Web page revision data
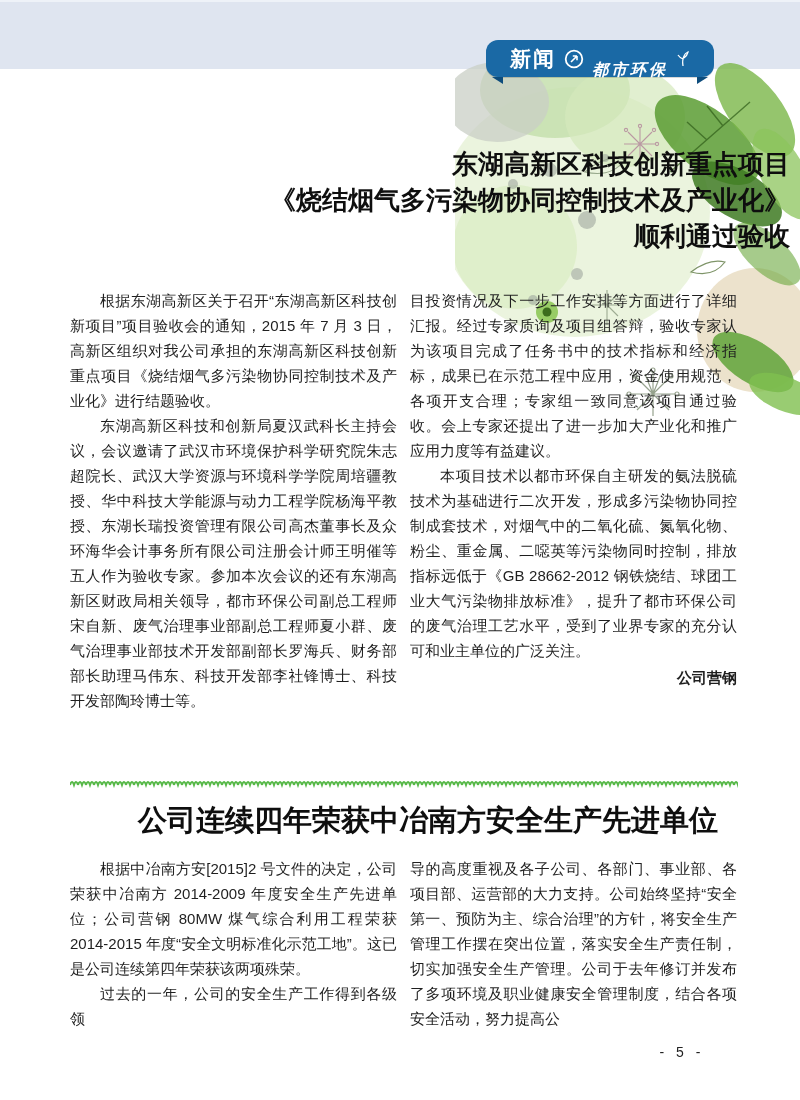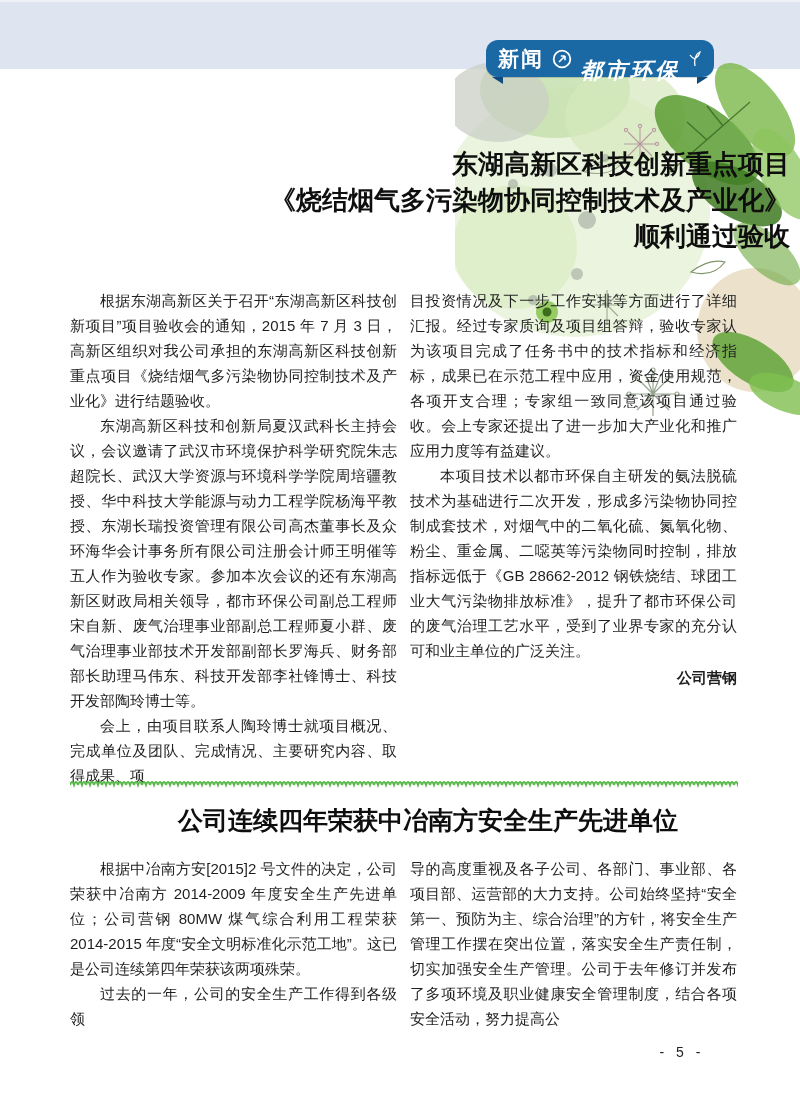--- a/index.html
+++ b/index.html
@@ -25,7 +25,7 @@
     color:#fff;font-size:21px;font-weight:bold;letter-spacing:2px;
   }
   .banner .brand{
-    color:#fff;font-size:22px;font-weight:bold;letter-spacing:3px;
+    color:#fff;font-size:16px;font-weight:bold;letter-spacing:3px;
     font-style:italic;
     margin-top:24px;
   }

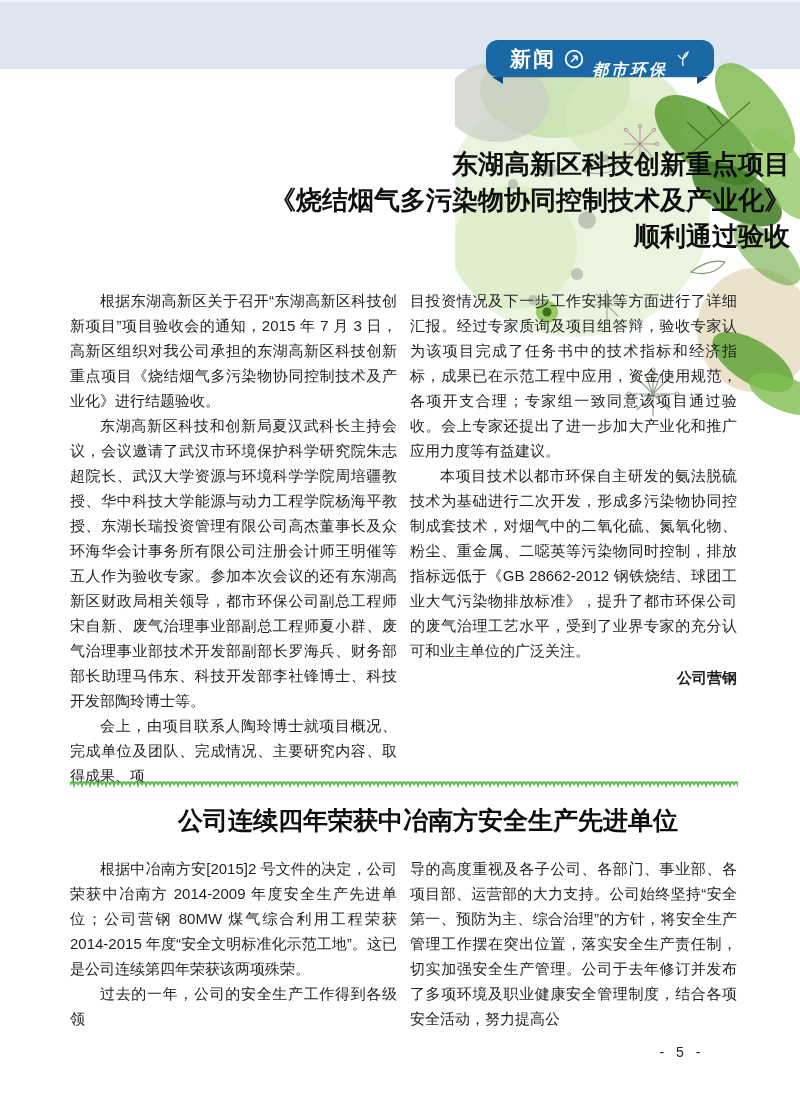--- a/index.html
+++ b/index.html
@@ -136,7 +136,6 @@
     <div class="col">
       <p>根据东湖高新区关于召开“东湖高新区科技创新项目”项目验收会的通知，2015 年 7 月 3 日，高新区组织对我公司承担的东湖高新区科技创新重点项目《烧结烟气多污染物协同控制技术及产业化》进行结题验收。</p>
       <p>东湖高新区科技和创新局夏汉武科长主持会议，会议邀请了武汉市环境保护科学研究院朱志超院长、武汉大学资源与环境科学学院周培疆教授、华中科技大学能源与动力工程学院杨海平教授、东湖长瑞投资管理有限公司高杰董事长及众环海华会计事务所有限公司注册会计师王明催等五人作为验收专家。参加本次会议的还有东湖高新区财政局相关领导，都市环保公司副总工程师宋自新、废气治理事业部副总工程师夏小群、废气治理事业部技术开发部副部长罗海兵、财务部部长助理马伟东、科技开发部李社锋博士、科技开发部陶玲博士等。</p>
-      <p>会上，由项目联系人陶玲博士就项目概况、完成单位及团队、完成情况、主要研究内容、取得成果、项</p>
     </div>
     <div class="col">
       <p class="cont">目投资情况及下一步工作安排等方面进行了详细汇报。经过专家质询及项目组答辩，验收专家认为该项目完成了任务书中的技术指标和经济指标，成果已在示范工程中应用，资金使用规范，各项开支合理；专家组一致同意该项目通过验收。会上专家还提出了进一步加大产业化和推广应用力度等有益建议。</p>

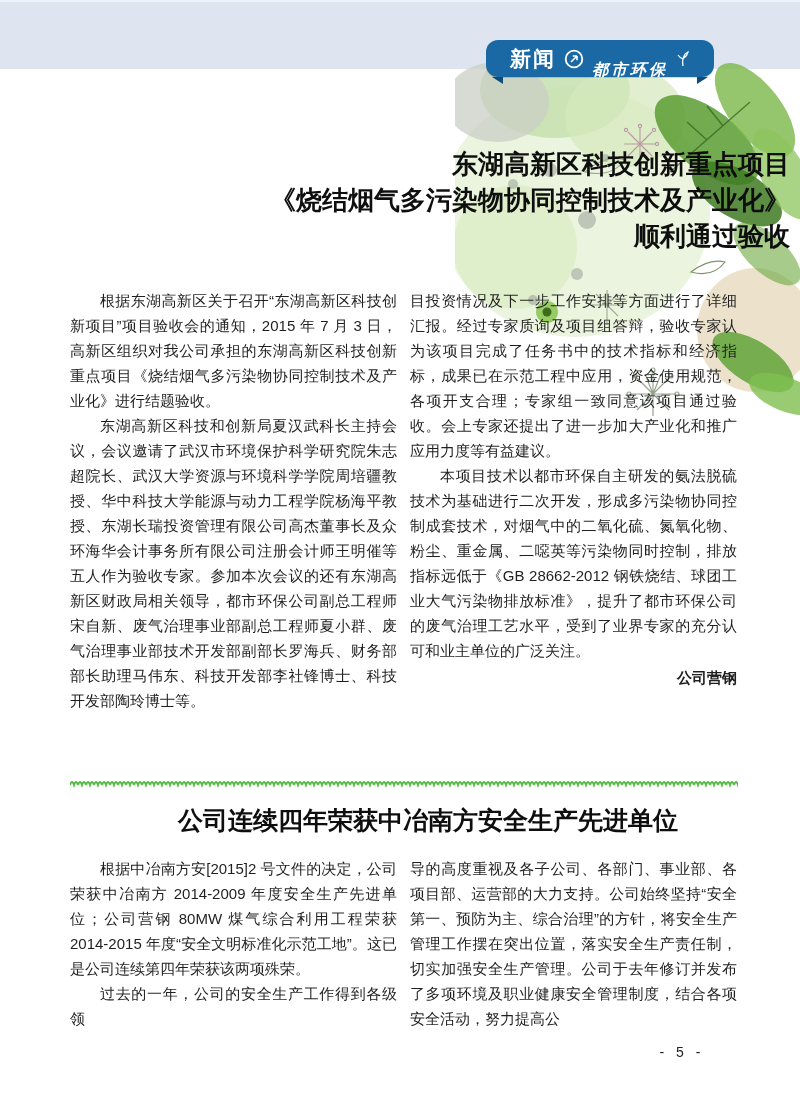--- a/index.html
+++ b/index.html
@@ -50,7 +50,7 @@
   
   .title2{
     position:absolute;left:70px;top:800px;width:716px;z-index:2;
-    text-align:center;font-weight:bold;font-size:25px;line-height:40px;color:#0e0e0e;
+    text-align:center;font-weight:bold;font-size:29px;line-height:40px;color:#0e0e0e;
   }
   
   .page-number{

• [YOUR TASK]: The entries above hold a line with "-25,7 +25,7 @@" and a later line with "margin-top:24px;". Write out exactly those lines and all lines between, nothing more.

• [THE ANSWER]:
@@ -25,7 +25,7 @@
     color:#fff;font-size:21px;font-weight:bold;letter-spacing:2px;
   }
   .banner .brand{
-    color:#fff;font-size:22px;font-weight:bold;letter-spacing:3px;
+    color:#fff;font-size:16px;font-weight:bold;letter-spacing:3px;
     font-style:italic;
     margin-top:24px;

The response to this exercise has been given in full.